Every organization knows that customer collaboration is essential. Yet many organizations would frankly admit that their customer collaboration is broken, though perhaps they would point to communication issues or feedback troubles. Nevertheless, it all boils down to the same thing: Instead of cohesion and clarity, too many of their engagements are riddled with confusion and chaos. That’s the bad news.
The good news is that organizations struggling with broken customer collaboration don’t need to hope for the best, yet brace for impact. Instead, they can regain control and go from broken to brilliant by following these 5 rules:
- Use a Collaborative Work Management (CWM) Workspaces
Spreadsheets and emails are the enemies of effective collaboration. A CWM workspace is an intuitive, one-stop shop portal that gives customers access to all of their projects, files, conversations and requests. Furthermore, there should be no learning curve, and new people that onboard to customer teams should ramp-up and start collaborating within minutes.
- Make Collaboration Mobile-Friendly
Just like internal teams, customers should easily stay in-the-loop and participate in discussions using apps on their tablet and smartphone. Effective collaboration can’t and won’t happen if they only way that customers can engage is by logging in through their desktop, or if the mobile experience is time consuming and tedious.
- Put Collaboration in Context
Putting collaboration in context involves automatically and organically connecting social context, tasks and projects on a single cloud-based platform. This ensures that work is ushered forward along its journey towards resolution, and neither teams nor customers are “collaborating for the sake of collaborating.” Frankly, when that happens, it’s not collaboration at all, it’s conversing.

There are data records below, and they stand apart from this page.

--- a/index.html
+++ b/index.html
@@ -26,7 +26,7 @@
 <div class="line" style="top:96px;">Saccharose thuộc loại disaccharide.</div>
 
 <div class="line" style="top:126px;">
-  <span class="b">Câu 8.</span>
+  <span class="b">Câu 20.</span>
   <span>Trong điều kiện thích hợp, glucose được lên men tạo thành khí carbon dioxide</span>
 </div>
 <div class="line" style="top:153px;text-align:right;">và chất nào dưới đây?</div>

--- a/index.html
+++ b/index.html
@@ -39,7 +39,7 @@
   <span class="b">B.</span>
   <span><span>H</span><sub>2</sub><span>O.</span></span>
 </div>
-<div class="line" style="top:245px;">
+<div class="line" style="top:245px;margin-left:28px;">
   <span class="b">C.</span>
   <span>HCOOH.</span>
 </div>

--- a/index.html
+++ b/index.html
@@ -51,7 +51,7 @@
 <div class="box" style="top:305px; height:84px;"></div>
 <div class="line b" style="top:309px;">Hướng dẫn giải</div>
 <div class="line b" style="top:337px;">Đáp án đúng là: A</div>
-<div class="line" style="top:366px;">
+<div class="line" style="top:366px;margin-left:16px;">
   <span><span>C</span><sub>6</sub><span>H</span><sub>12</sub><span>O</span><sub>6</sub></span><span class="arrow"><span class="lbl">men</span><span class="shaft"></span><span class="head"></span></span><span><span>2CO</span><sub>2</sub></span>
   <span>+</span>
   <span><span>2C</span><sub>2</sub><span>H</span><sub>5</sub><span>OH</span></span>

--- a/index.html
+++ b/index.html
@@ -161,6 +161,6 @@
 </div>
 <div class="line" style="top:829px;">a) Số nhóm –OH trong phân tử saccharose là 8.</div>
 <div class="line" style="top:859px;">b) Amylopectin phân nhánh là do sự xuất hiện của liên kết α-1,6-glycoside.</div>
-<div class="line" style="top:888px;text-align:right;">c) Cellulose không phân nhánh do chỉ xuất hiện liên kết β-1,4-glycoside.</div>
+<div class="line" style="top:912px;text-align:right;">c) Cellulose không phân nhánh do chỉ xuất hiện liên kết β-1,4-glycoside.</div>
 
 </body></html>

- Reports Should be Insightful, Actionable and Role-Based
Customers can’t collaborate if the reports they get are inaccessible or irrelevant. As such, organizations should deliver customized reports that are insightful (e.g. real-time visibility into performance and KPIs), actionable (e.g. pivoting data in multiple ways to get a 360 degree perspective), and role-based (e.g. specifically targeted for different stakeholders within the customer’s ecosystem).

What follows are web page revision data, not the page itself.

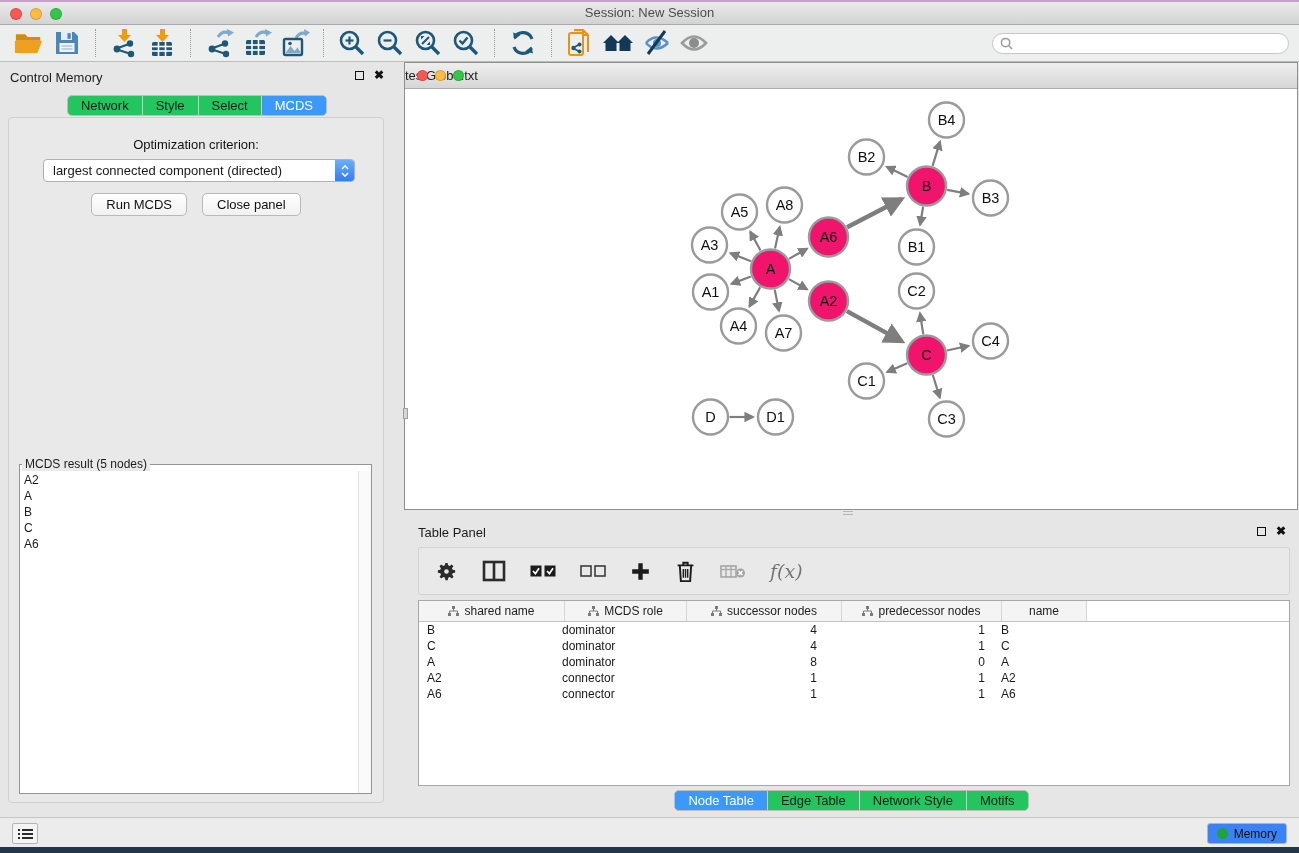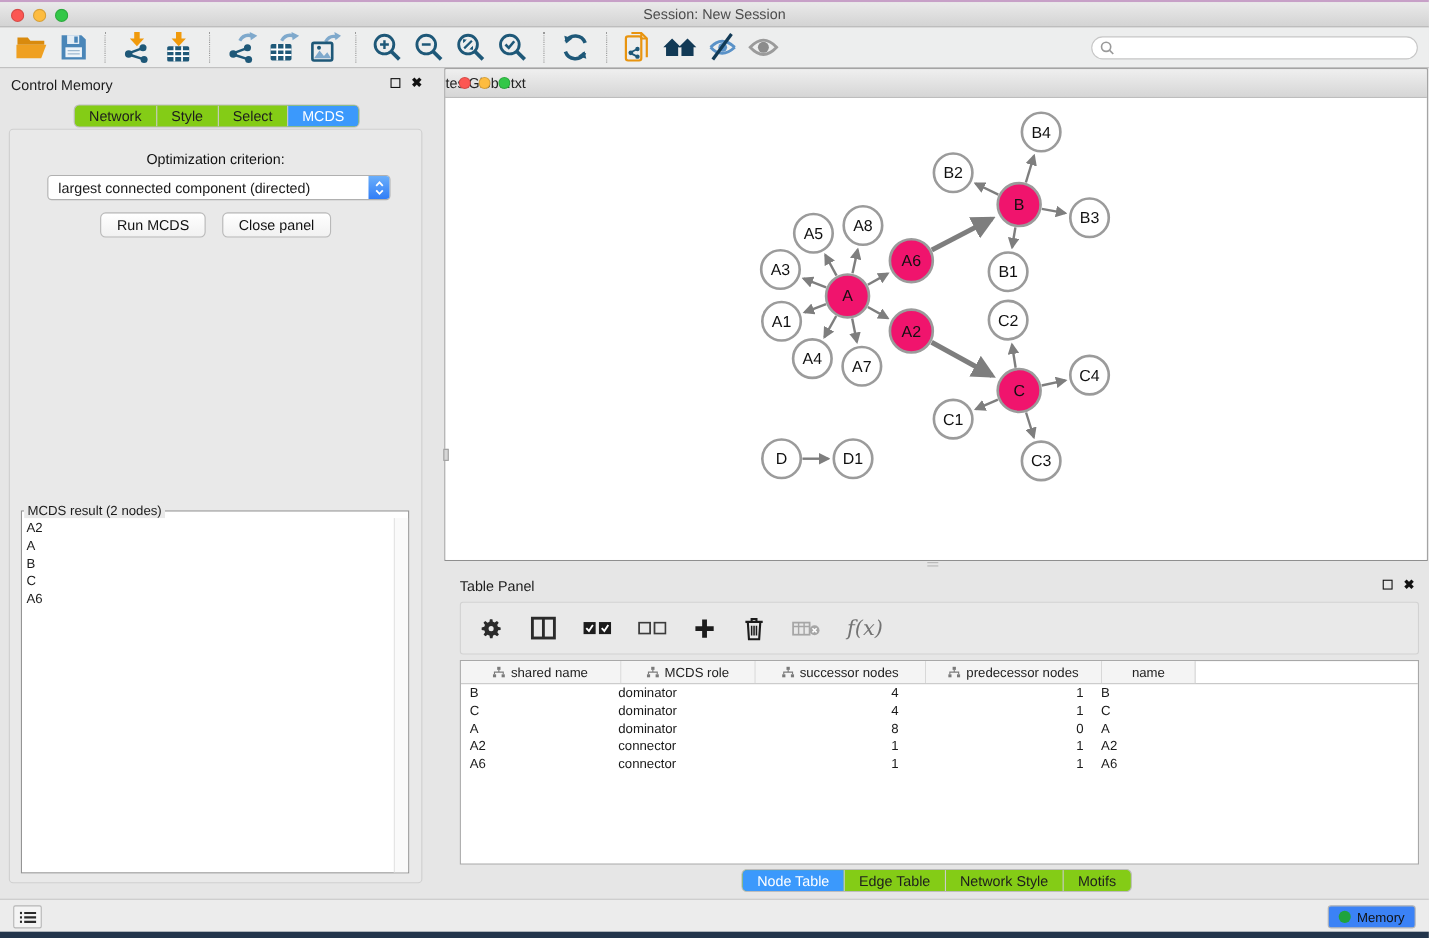--- a/index.html
+++ b/index.html
@@ -35,7 +35,7 @@
   .float-btn{width:9px;height:9px;border:1.5px solid #111;background:transparent;}
   .close-btn{font-size:12px;font-weight:bold;color:#111;line-height:10px;}
   .seg-wrap{position:absolute;top:33px;left:0;right:0;display:flex;justify-content:center;}
-  .seg{display:inline-flex;background:#84cc16;border:1px solid #bdbdbd;border-radius:5px;overflow:hidden;}
+  .seg{display:inline-flex;background:#22c55e;border:1px solid #bdbdbd;border-radius:5px;overflow:hidden;}
   .seg-item{padding:2px 13px;font-size:13px;color:#1d1d1d;border-left:1px solid #cbcbcb;white-space:nowrap;}
   .seg-item:first-child{border-left:none;}
   .seg-item.selected{background:#3b99fc;color:#fff;}

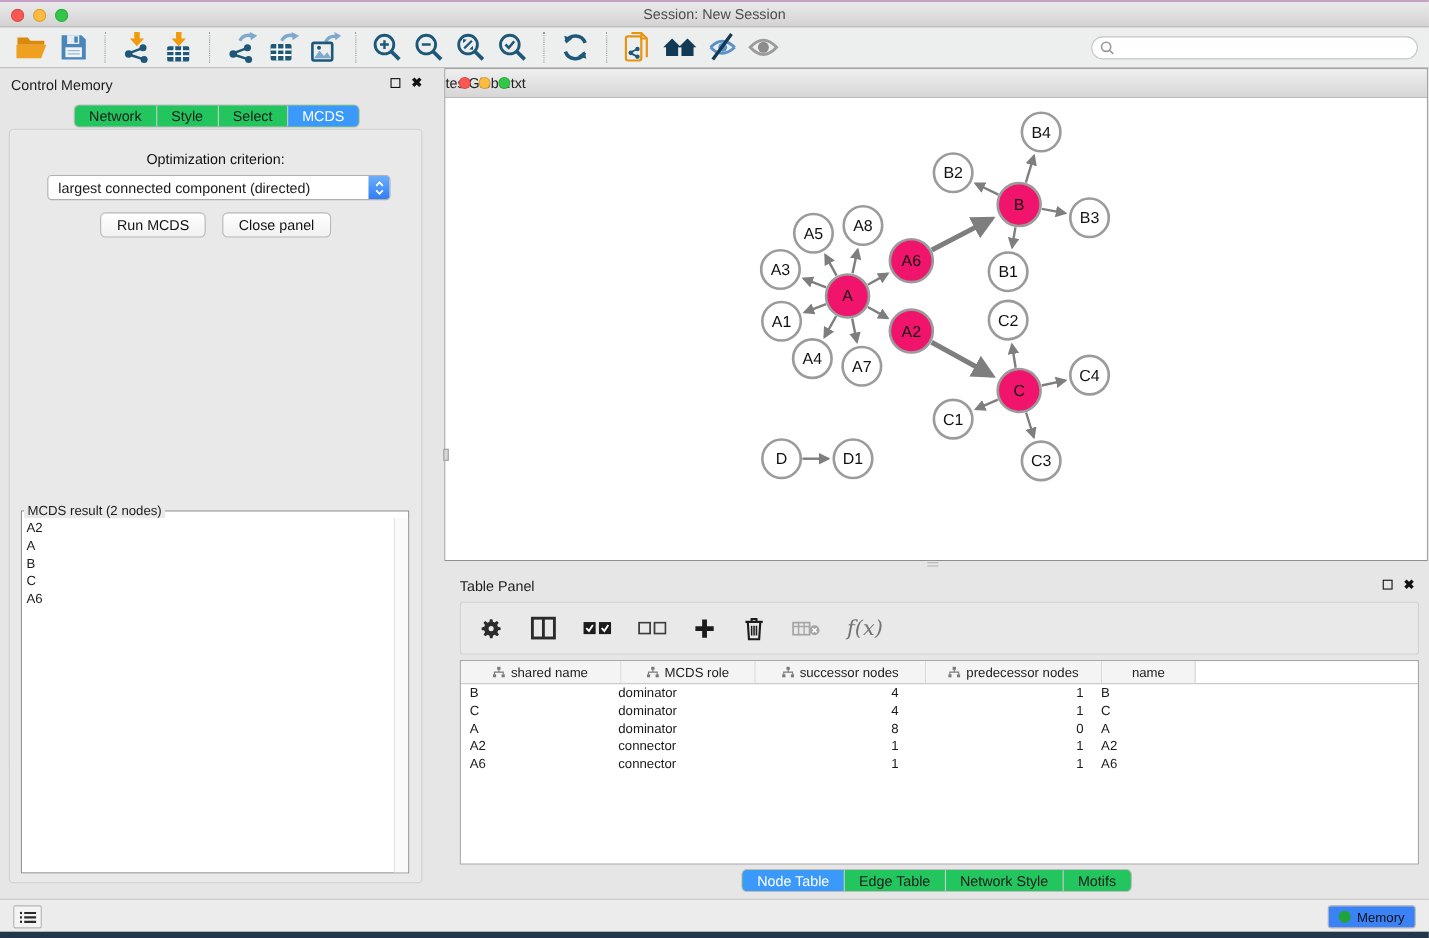--- a/index.html
+++ b/index.html
@@ -315,7 +315,7 @@
       <button class="btn">Close panel</button>
     </div>
     <fieldset class="result-box">
-      <legend>MCDS result (2 nodes)</legend>
+      <legend>MCDS result (5 nodes)</legend>
       <div class="result-list">
         <div>A2</div>
         <div>A</div>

- Communication Should be Secure
It’s more meta than the rules above, but security considerations are important to all customers, and essential to some. As such, collaboration tools should follow industry-standard practices that safeguard the privacy of all documents and data, and the software architecture should be designed to prevent security breaches regardless of the source, including those are triggered from the customers’ side.
In a Nutshell
Broken customer collaboration is surprisingly common. But the situation certainly isn’t beyond repair. Organizations that follow these 5 rules (and activate them with the right CWM project and portfolio management solution) will go from struggling with confusion and chaos, to reaping the rewards of unprecedented cohesion, clarity and customer satisfaction.